Ausblick: Quantencomputer und maschinenschnelle Abwehr

Der Blick richtet sich bereits auf die nächsten Herausforderungen. Palo Alto Networks kündigte am 25. März mit „Next-Generation Trust Security“ ein System an, das Zertifikatsmanagement automatisiert und Unternehmen auf die Bedrohung durch Quantencomputer vorbereitet. Dieser proaktive Ansatz spiegelt eine branchenweite Erkenntnis wider: Sicherheitsmodelle müssen sich schneller entwickeln als die Bedrohungen, die sie abwehren sollen.

Die Zeit drängt. Der ThreatLabz AI Security Report 2026 zeigt, dass KI-Systeme in wenigen Minuten kompromittiert werden können. Das Zeitfenster für menschliches Eingreifen schließt sich rapide. Die Branche steuert daher auf eine Zukunft zu, in der Security Operations Centers (SOCs) eigene autonome Agenten einsetzen, um maschinenschnelle Angriffe zu bekämpfen.
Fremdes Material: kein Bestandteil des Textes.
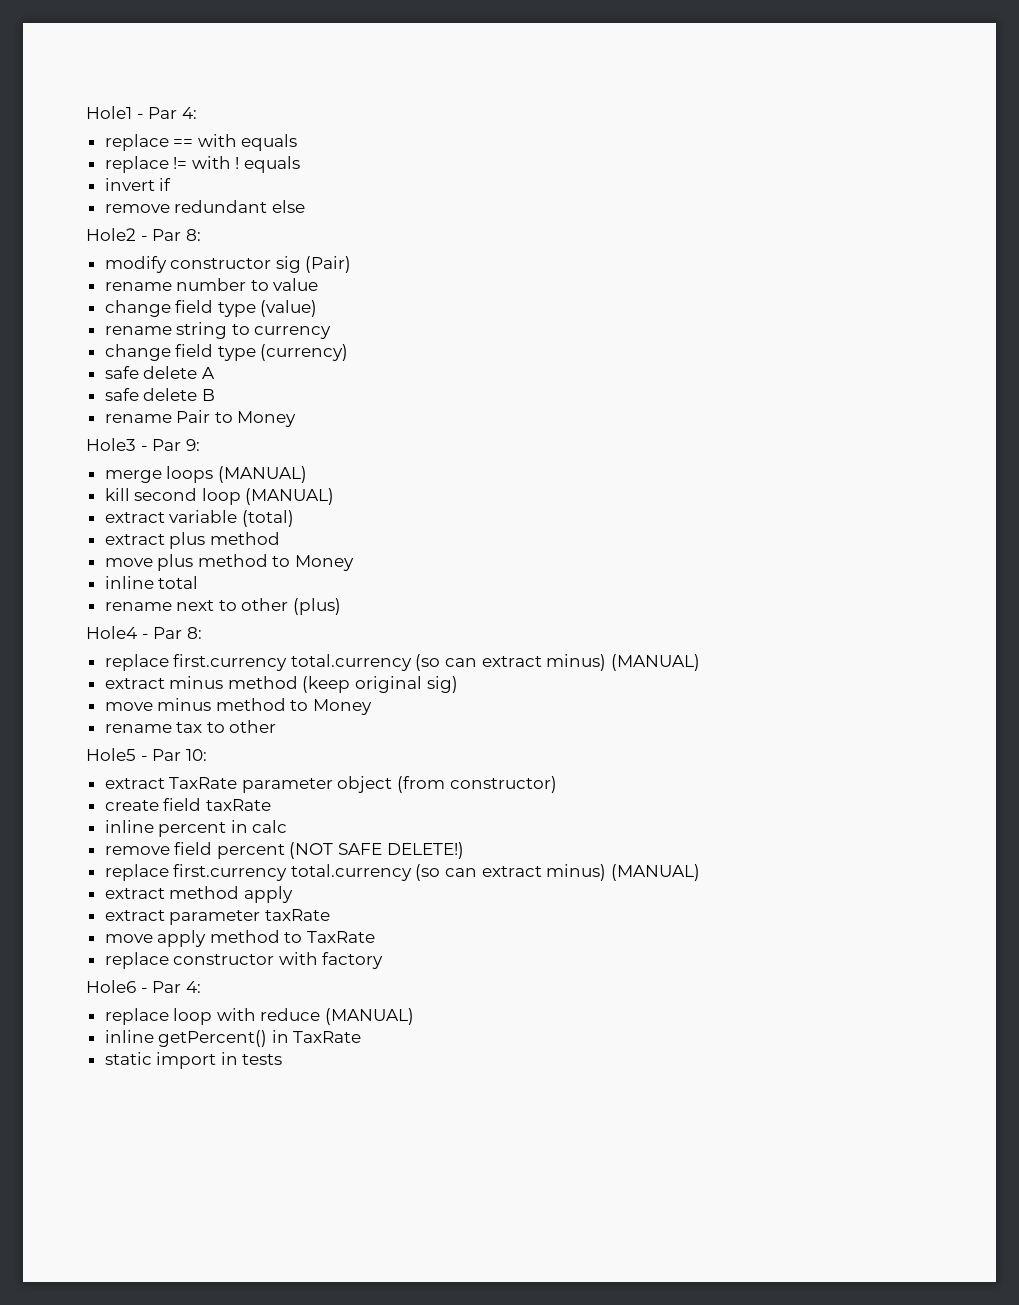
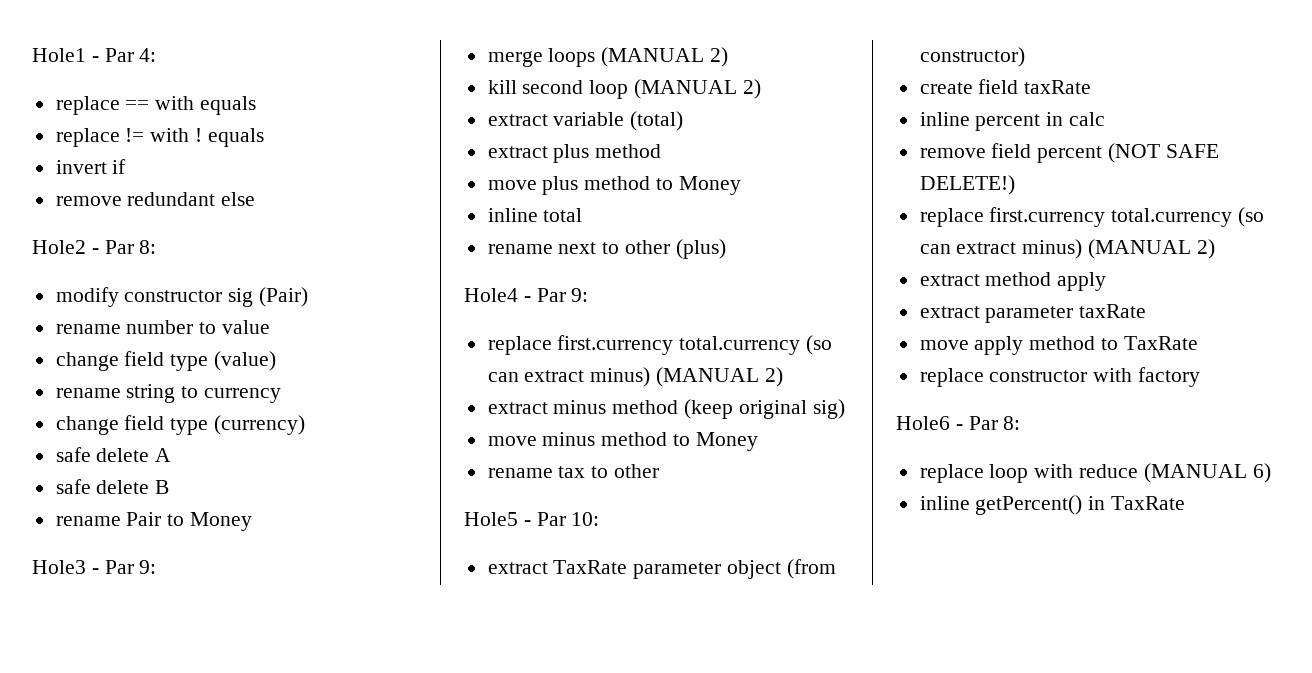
[217,466,307,483] (MANUAL) -> [601,47,729,67] (MANUAL 2)
[245,488,335,505] (MANUAL) -> [634,79,761,99] (MANUAL 2)
[186,627,202,639] [104,654,700,671] 8: // replace first.currency total.currency (so can extract minus) (MANUAL) -> [571,288,589,302] [487,335,833,355] [487,367,783,387] 9: // replace first.currency total.currency (so can extract minus) (MANUAL 2)
[610,864,700,881] (MANUAL) -> [1088,239,1215,259] (MANUAL 2)
[185,981,201,993] 4: -> [1003,416,1021,430] 8:
[325,1008,415,1025] (MANUAL) -> [1143,463,1271,483] (MANUAL 6)
[104,1052,283,1069] // static import in tests -> (1186, 503) none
Das Fazit der RSA Conference 2026 ist eindeutig: Sichere Fernzugriffe sind nicht mehr nur die Verbindung eines Nutzers zu einer Anwendung. Sie sind zum komplexen Orchestrator von Identitäten geworden – menschlichen und synthetischen. Sie erfordern eine vereinheitlichte, KI-gestützte Architektur, die mit derselben Geschwindigkeit und Autonomie arbeiten kann wie die Agenten, die sie schützt. Unternehmen, die die Lücke zwischen ihren veralteten Systemen und diesen neuen Frameworks nicht schließen, werden zunehmend verwundbar für eine neue Klasse automatisierter Cyber-Bedrohungen.